4. This one is done for you  Macbeth again mentions “terrible dreams” (III.ii.21) and is even jealous of King Duncan, who, in his grave “after life’s fitful fever he sleeps well” (III.ii.26). Yet his wife insists “You must leave this,” to which he says “O, full of scorpions is my mind, dear wife!” (41). There seems to be a distance between them here, although he calls her “dearest chuck”; he tells her not to worry about what will happen next (he does not want to tell her about the coming murders of Banquo and Fleance).

5. “O, treachery! Fly, good Fleance, fly, fly, fly!” (III.iii.27).

6. “Are you a man? (III.iv.73). “What, quite unmanned in folly?” (III.iv.91).

7. “What man dare, I dare” (III.iv.124). “I am a man again” (III.iv.134).

4 8. “I hear it by the way; but I will send. / There’s not a one of them but in his house / I keep a servant fee’d” (III.iv.165-167).
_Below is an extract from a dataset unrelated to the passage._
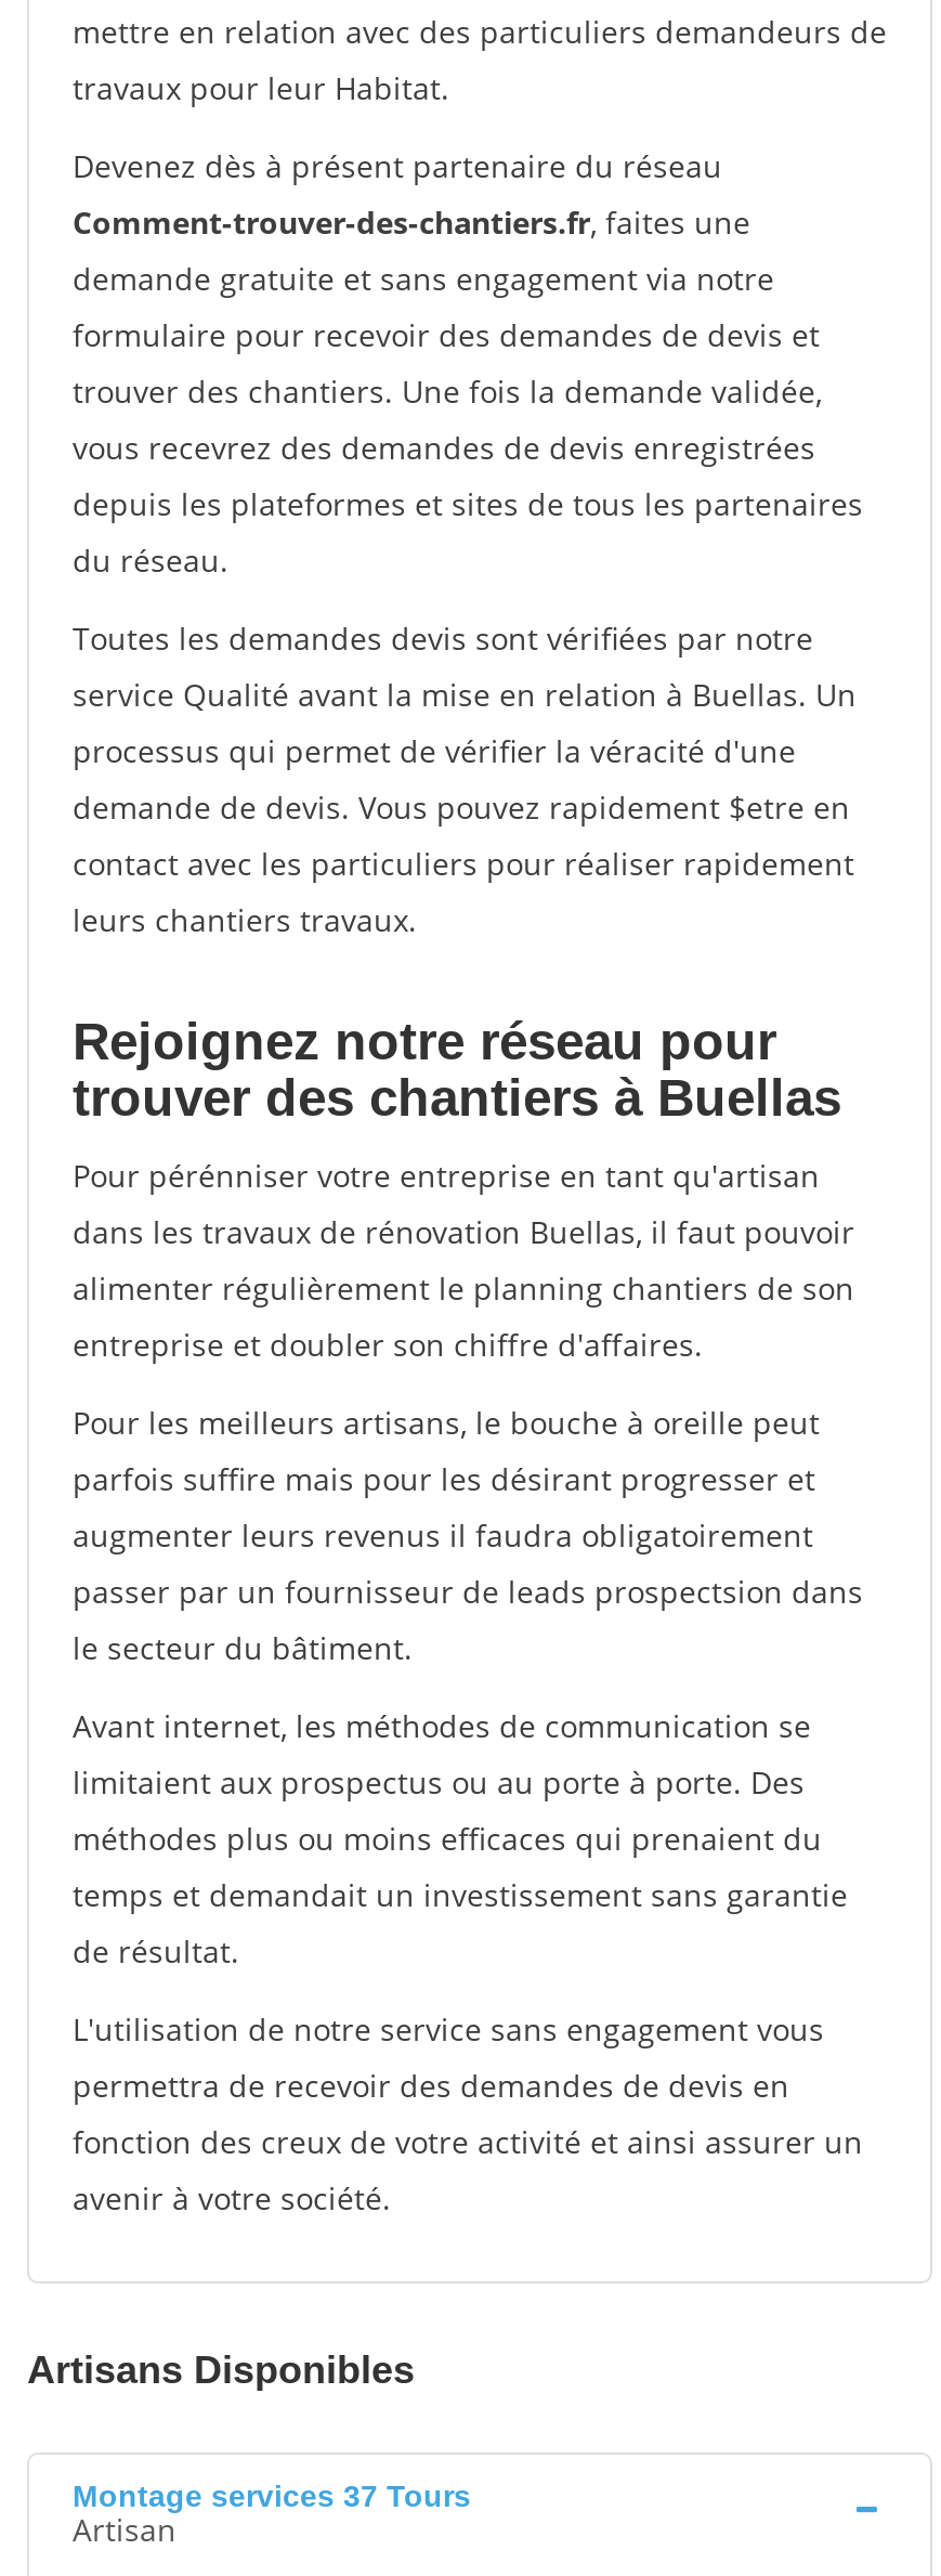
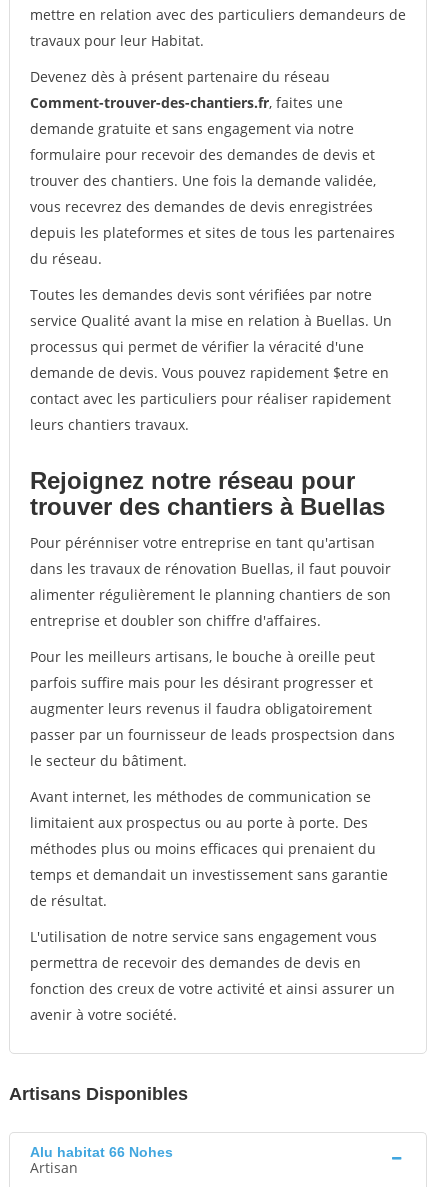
[73,2479,471,2513] Montage services 37 Tours -> [30,1144,173,1160] Alu habitat 66 Nohes

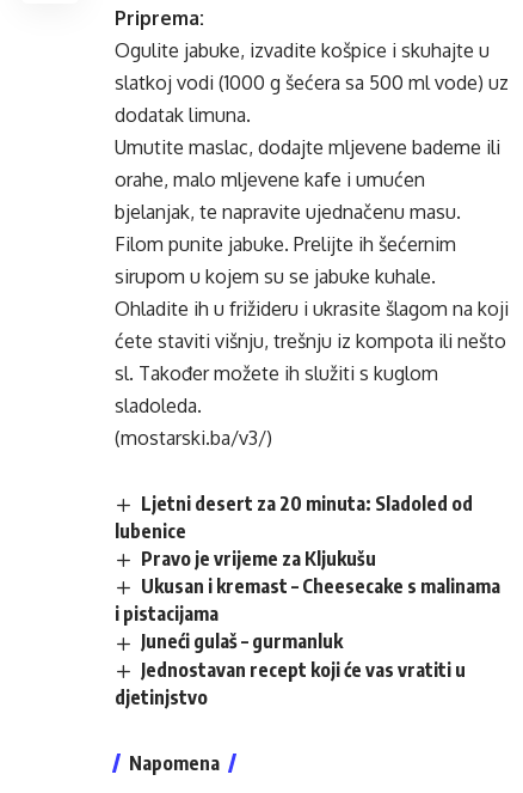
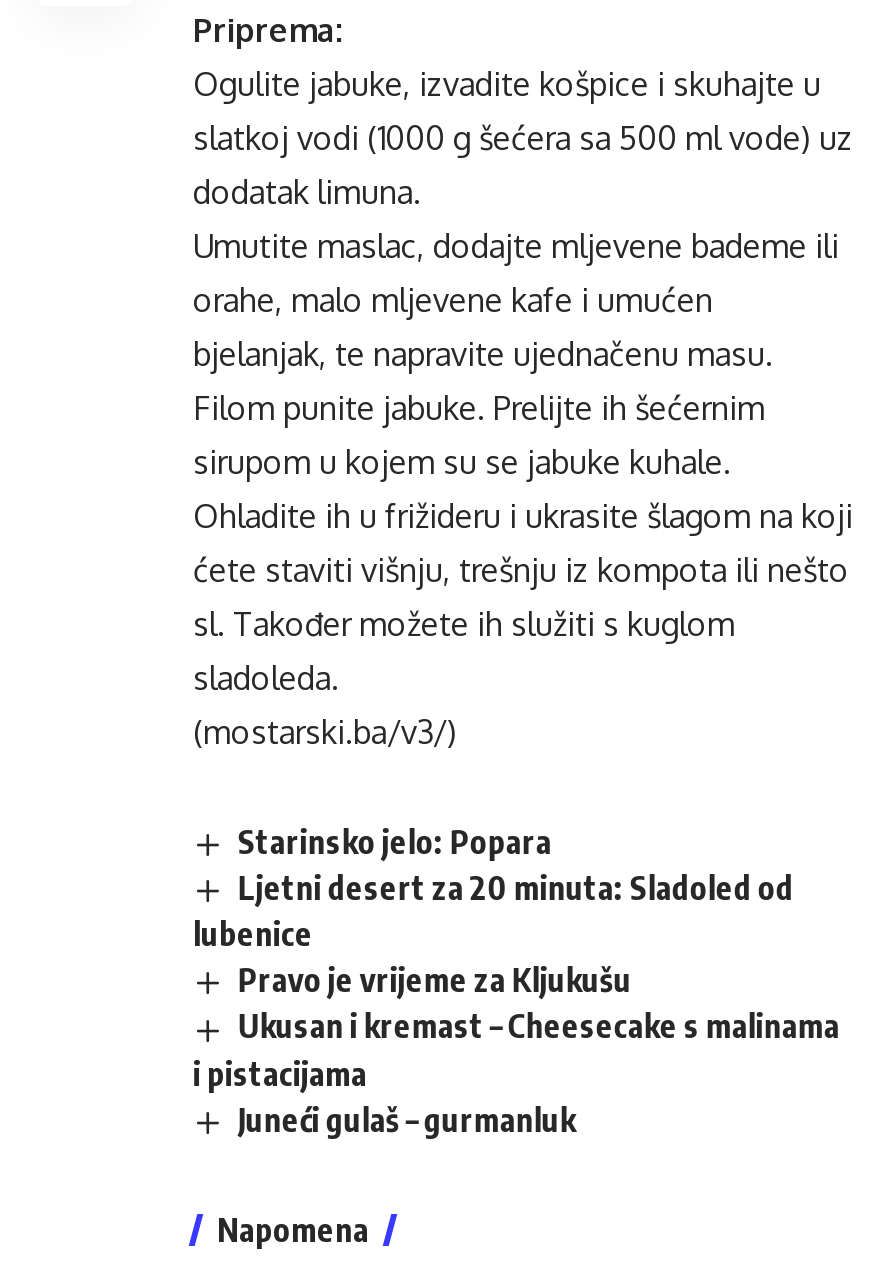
none -> [238,822,552,862] Starinsko jelo: Popara
moved [115,492,501,654] -> [193,868,840,1139]: Ljetni desert za 20 minuta: Sladoled od | lubenice | Pravo je vrijeme za Kljukušu | Ukusan i kremast – Cheesecake s malinama | i pistacijama | Juneći gulaš – gurmanluk
[115,657,466,709] Jednostavan recept koji će vas vratiti u | djetinjstvo -> none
9. “Blood will have / blood” (III.iv.154-5). Note: Yes, this quote is before quote #8, but it goes with the next quote: “I am in blood / Stepped in so far that, should I wade no more, / Returning were as tedious as to o’er. / Strange things I have in head, that will to hand, / Which must be acted ere they may be scanned” (III.iv.171-5).

10. “Thither Macduff / Is gone to pray the holy King upon his aid / To wake Northumberland and warlike Siward; / That by the help of these (with Him above / To ratify the work) we may again / Give to our tables meat, sleep to our nights / Free from our feasts and banquets bloody knives” III.vi.31-37).